* **The problem**
Would you please output the data exactly, omitting no line?
===== Provided data =====
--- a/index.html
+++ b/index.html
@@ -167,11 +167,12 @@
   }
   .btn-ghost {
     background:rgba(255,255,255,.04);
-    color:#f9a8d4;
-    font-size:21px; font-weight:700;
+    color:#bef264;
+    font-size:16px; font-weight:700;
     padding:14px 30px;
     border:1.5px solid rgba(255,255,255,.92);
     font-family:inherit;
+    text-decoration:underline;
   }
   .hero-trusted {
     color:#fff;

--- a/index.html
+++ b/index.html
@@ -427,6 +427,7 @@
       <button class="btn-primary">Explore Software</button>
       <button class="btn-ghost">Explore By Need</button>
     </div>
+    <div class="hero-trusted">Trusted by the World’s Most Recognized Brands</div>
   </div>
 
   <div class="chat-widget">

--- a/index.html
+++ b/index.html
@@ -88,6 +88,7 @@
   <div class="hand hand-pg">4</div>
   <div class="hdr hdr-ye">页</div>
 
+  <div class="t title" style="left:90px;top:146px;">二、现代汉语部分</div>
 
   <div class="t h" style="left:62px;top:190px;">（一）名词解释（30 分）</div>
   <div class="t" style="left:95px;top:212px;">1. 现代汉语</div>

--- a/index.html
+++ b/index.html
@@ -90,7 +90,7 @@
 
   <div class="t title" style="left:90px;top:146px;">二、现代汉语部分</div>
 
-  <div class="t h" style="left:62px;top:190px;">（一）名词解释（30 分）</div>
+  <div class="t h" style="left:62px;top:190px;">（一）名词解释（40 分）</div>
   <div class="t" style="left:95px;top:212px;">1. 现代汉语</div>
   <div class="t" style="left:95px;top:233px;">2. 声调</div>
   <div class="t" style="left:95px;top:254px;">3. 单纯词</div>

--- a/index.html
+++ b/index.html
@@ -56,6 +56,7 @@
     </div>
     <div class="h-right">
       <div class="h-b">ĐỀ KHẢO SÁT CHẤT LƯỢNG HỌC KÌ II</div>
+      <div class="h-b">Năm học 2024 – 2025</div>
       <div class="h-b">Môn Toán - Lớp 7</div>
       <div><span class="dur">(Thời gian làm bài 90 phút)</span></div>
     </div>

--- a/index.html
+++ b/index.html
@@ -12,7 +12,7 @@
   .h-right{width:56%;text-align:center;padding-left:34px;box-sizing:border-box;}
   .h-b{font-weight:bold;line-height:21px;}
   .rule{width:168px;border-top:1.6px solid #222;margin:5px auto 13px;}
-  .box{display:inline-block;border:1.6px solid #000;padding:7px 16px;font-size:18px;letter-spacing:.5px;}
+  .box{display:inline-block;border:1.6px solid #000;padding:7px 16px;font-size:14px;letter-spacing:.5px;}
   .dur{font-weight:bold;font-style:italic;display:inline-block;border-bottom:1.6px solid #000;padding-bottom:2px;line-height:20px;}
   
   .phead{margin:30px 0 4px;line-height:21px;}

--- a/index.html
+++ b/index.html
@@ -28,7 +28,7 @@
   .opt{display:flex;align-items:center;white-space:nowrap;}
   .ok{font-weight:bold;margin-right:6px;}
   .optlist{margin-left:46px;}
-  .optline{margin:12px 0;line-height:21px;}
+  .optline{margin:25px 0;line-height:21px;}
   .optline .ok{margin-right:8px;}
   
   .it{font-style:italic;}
=====
* **Result of the task**
--- a/index.html
+++ b/index.html
@@ -167,11 +167,12 @@
   }
   .btn-ghost {
     background:rgba(255,255,255,.04);
-    color:#f9a8d4;
-    font-size:21px; font-weight:700;
+    color:#bef264;
+    font-size:16px; font-weight:700;
     padding:14px 30px;
     border:1.5px solid rgba(255,255,255,.92);
     font-family:inherit;
+    text-decoration:underline;
   }
   .hero-trusted {
     color:#fff;

--- a/index.html
+++ b/index.html
@@ -427,6 +427,7 @@
       <button class="btn-primary">Explore Software</button>
       <button class="btn-ghost">Explore By Need</button>
     </div>
+    <div class="hero-trusted">Trusted by the World’s Most Recognized Brands</div>
   </div>
 
   <div class="chat-widget">

--- a/index.html
+++ b/index.html
@@ -88,6 +88,7 @@
   <div class="hand hand-pg">4</div>
   <div class="hdr hdr-ye">页</div>
 
+  <div class="t title" style="left:90px;top:146px;">二、现代汉语部分</div>
 
   <div class="t h" style="left:62px;top:190px;">（一）名词解释（30 分）</div>
   <div class="t" style="left:95px;top:212px;">1. 现代汉语</div>

--- a/index.html
+++ b/index.html
@@ -90,7 +90,7 @@
 
   <div class="t title" style="left:90px;top:146px;">二、现代汉语部分</div>
 
-  <div class="t h" style="left:62px;top:190px;">（一）名词解释（30 分）</div>
+  <div class="t h" style="left:62px;top:190px;">（一）名词解释（40 分）</div>
   <div class="t" style="left:95px;top:212px;">1. 现代汉语</div>
   <div class="t" style="left:95px;top:233px;">2. 声调</div>
   <div class="t" style="left:95px;top:254px;">3. 单纯词</div>

--- a/index.html
+++ b/index.html
@@ -56,6 +56,7 @@
     </div>
     <div class="h-right">
       <div class="h-b">ĐỀ KHẢO SÁT CHẤT LƯỢNG HỌC KÌ II</div>
+      <div class="h-b">Năm học 2024 – 2025</div>
       <div class="h-b">Môn Toán - Lớp 7</div>
       <div><span class="dur">(Thời gian làm bài 90 phút)</span></div>
     </div>

--- a/index.html
+++ b/index.html
@@ -12,7 +12,7 @@
   .h-right{width:56%;text-align:center;padding-left:34px;box-sizing:border-box;}
   .h-b{font-weight:bold;line-height:21px;}
   .rule{width:168px;border-top:1.6px solid #222;margin:5px auto 13px;}
-  .box{display:inline-block;border:1.6px solid #000;padding:7px 16px;font-size:18px;letter-spacing:.5px;}
+  .box{display:inline-block;border:1.6px solid #000;padding:7px 16px;font-size:14px;letter-spacing:.5px;}
   .dur{font-weight:bold;font-style:italic;display:inline-block;border-bottom:1.6px solid #000;padding-bottom:2px;line-height:20px;}
   
   .phead{margin:30px 0 4px;line-height:21px;}

--- a/index.html
+++ b/index.html
@@ -28,7 +28,7 @@
   .opt{display:flex;align-items:center;white-space:nowrap;}
   .ok{font-weight:bold;margin-right:6px;}
   .optlist{margin-left:46px;}
-  .optline{margin:12px 0;line-height:21px;}
+  .optline{margin:25px 0;line-height:21px;}
   .optline .ok{margin-right:8px;}
   
   .it{font-style:italic;}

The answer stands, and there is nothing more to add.